# [TASK]
Your answer must be the full set of entries, repeated exactly.

(Records from a dataset)

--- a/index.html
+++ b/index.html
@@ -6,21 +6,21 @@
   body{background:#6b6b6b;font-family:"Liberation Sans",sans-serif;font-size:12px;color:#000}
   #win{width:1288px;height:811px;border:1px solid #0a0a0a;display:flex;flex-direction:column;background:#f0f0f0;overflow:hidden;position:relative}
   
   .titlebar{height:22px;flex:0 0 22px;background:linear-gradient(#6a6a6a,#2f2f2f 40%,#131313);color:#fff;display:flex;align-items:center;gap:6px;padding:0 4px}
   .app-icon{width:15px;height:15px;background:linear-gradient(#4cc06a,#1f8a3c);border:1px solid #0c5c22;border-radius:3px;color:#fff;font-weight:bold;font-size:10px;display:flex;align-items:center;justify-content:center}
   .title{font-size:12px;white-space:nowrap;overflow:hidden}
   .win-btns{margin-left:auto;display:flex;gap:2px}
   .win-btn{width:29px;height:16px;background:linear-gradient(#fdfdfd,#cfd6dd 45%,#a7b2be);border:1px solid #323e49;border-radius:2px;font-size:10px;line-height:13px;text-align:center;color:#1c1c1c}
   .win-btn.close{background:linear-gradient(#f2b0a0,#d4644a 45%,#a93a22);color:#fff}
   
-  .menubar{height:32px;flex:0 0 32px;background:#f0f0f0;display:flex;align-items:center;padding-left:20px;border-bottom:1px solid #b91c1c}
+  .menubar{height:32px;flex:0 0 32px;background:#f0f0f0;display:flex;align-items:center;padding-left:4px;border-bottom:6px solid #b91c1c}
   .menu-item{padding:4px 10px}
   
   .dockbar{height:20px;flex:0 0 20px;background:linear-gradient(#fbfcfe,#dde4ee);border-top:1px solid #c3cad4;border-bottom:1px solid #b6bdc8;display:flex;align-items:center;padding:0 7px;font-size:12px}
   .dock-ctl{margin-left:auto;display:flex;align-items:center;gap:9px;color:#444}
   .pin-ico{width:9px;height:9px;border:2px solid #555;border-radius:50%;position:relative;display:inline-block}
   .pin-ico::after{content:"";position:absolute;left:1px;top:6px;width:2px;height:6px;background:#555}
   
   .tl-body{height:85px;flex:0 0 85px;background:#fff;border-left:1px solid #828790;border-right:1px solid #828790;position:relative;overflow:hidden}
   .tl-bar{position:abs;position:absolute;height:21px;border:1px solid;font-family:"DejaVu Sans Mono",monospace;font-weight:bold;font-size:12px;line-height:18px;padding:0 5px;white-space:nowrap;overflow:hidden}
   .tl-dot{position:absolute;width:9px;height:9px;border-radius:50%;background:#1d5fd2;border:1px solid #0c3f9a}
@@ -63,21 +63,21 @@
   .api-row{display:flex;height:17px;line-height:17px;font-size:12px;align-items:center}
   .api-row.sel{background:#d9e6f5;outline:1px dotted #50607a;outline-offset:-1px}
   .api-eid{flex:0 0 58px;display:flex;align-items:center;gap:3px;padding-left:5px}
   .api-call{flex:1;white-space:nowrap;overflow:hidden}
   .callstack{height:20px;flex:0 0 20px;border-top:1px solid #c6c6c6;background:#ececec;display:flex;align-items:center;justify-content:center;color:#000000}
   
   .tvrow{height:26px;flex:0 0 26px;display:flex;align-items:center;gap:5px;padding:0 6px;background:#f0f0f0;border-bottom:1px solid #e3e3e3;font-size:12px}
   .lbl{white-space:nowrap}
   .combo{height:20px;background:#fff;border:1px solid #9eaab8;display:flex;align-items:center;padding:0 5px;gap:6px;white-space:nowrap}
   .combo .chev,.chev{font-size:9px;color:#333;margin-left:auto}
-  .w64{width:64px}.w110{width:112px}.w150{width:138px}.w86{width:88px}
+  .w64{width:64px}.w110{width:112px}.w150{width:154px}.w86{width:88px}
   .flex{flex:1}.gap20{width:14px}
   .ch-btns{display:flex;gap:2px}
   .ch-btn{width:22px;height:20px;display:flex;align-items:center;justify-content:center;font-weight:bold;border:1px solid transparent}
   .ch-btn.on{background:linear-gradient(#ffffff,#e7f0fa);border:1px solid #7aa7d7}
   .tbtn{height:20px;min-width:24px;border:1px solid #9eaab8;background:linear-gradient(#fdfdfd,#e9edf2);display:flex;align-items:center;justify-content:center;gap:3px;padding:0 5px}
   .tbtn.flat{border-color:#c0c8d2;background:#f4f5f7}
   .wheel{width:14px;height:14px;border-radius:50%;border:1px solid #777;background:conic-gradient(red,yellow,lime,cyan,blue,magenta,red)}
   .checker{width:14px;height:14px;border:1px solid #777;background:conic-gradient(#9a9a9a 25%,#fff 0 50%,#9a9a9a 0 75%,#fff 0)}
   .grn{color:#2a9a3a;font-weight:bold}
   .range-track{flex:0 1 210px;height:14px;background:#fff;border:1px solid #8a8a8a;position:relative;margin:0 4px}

# [OUTPUT OF THE TASK]
--- a/index.html
+++ b/index.html
@@ -6,21 +6,21 @@
   body{background:#6b6b6b;font-family:"Liberation Sans",sans-serif;font-size:12px;color:#000}
   #win{width:1288px;height:811px;border:1px solid #0a0a0a;display:flex;flex-direction:column;background:#f0f0f0;overflow:hidden;position:relative}
   
   .titlebar{height:22px;flex:0 0 22px;background:linear-gradient(#6a6a6a,#2f2f2f 40%,#131313);color:#fff;display:flex;align-items:center;gap:6px;padding:0 4px}
   .app-icon{width:15px;height:15px;background:linear-gradient(#4cc06a,#1f8a3c);border:1px solid #0c5c22;border-radius:3px;color:#fff;font-weight:bold;font-size:10px;display:flex;align-items:center;justify-content:center}
   .title{font-size:12px;white-space:nowrap;overflow:hidden}
   .win-btns{margin-left:auto;display:flex;gap:2px}
   .win-btn{width:29px;height:16px;background:linear-gradient(#fdfdfd,#cfd6dd 45%,#a7b2be);border:1px solid #323e49;border-radius:2px;font-size:10px;line-height:13px;text-align:center;color:#1c1c1c}
   .win-btn.close{background:linear-gradient(#f2b0a0,#d4644a 45%,#a93a22);color:#fff}
   
-  .menubar{height:32px;flex:0 0 32px;background:#f0f0f0;display:flex;align-items:center;padding-left:20px;border-bottom:1px solid #b91c1c}
+  .menubar{height:32px;flex:0 0 32px;background:#f0f0f0;display:flex;align-items:center;padding-left:4px;border-bottom:6px solid #b91c1c}
   .menu-item{padding:4px 10px}
   
   .dockbar{height:20px;flex:0 0 20px;background:linear-gradient(#fbfcfe,#dde4ee);border-top:1px solid #c3cad4;border-bottom:1px solid #b6bdc8;display:flex;align-items:center;padding:0 7px;font-size:12px}
   .dock-ctl{margin-left:auto;display:flex;align-items:center;gap:9px;color:#444}
   .pin-ico{width:9px;height:9px;border:2px solid #555;border-radius:50%;position:relative;display:inline-block}
   .pin-ico::after{content:"";position:absolute;left:1px;top:6px;width:2px;height:6px;background:#555}
   
   .tl-body{height:85px;flex:0 0 85px;background:#fff;border-left:1px solid #828790;border-right:1px solid #828790;position:relative;overflow:hidden}
   .tl-bar{position:abs;position:absolute;height:21px;border:1px solid;font-family:"DejaVu Sans Mono",monospace;font-weight:bold;font-size:12px;line-height:18px;padding:0 5px;white-space:nowrap;overflow:hidden}
   .tl-dot{position:absolute;width:9px;height:9px;border-radius:50%;background:#1d5fd2;border:1px solid #0c3f9a}
@@ -63,21 +63,21 @@
   .api-row{display:flex;height:17px;line-height:17px;font-size:12px;align-items:center}
   .api-row.sel{background:#d9e6f5;outline:1px dotted #50607a;outline-offset:-1px}
   .api-eid{flex:0 0 58px;display:flex;align-items:center;gap:3px;padding-left:5px}
   .api-call{flex:1;white-space:nowrap;overflow:hidden}
   .callstack{height:20px;flex:0 0 20px;border-top:1px solid #c6c6c6;background:#ececec;display:flex;align-items:center;justify-content:center;color:#000000}
   
   .tvrow{height:26px;flex:0 0 26px;display:flex;align-items:center;gap:5px;padding:0 6px;background:#f0f0f0;border-bottom:1px solid #e3e3e3;font-size:12px}
   .lbl{white-space:nowrap}
   .combo{height:20px;background:#fff;border:1px solid #9eaab8;display:flex;align-items:center;padding:0 5px;gap:6px;white-space:nowrap}
   .combo .chev,.chev{font-size:9px;color:#333;margin-left:auto}
-  .w64{width:64px}.w110{width:112px}.w150{width:138px}.w86{width:88px}
+  .w64{width:64px}.w110{width:112px}.w150{width:154px}.w86{width:88px}
   .flex{flex:1}.gap20{width:14px}
   .ch-btns{display:flex;gap:2px}
   .ch-btn{width:22px;height:20px;display:flex;align-items:center;justify-content:center;font-weight:bold;border:1px solid transparent}
   .ch-btn.on{background:linear-gradient(#ffffff,#e7f0fa);border:1px solid #7aa7d7}
   .tbtn{height:20px;min-width:24px;border:1px solid #9eaab8;background:linear-gradient(#fdfdfd,#e9edf2);display:flex;align-items:center;justify-content:center;gap:3px;padding:0 5px}
   .tbtn.flat{border-color:#c0c8d2;background:#f4f5f7}
   .wheel{width:14px;height:14px;border-radius:50%;border:1px solid #777;background:conic-gradient(red,yellow,lime,cyan,blue,magenta,red)}
   .checker{width:14px;height:14px;border:1px solid #777;background:conic-gradient(#9a9a9a 25%,#fff 0 50%,#9a9a9a 0 75%,#fff 0)}
   .grn{color:#2a9a3a;font-weight:bold}
   .range-track{flex:0 1 210px;height:14px;background:#fff;border:1px solid #8a8a8a;position:relative;margin:0 4px}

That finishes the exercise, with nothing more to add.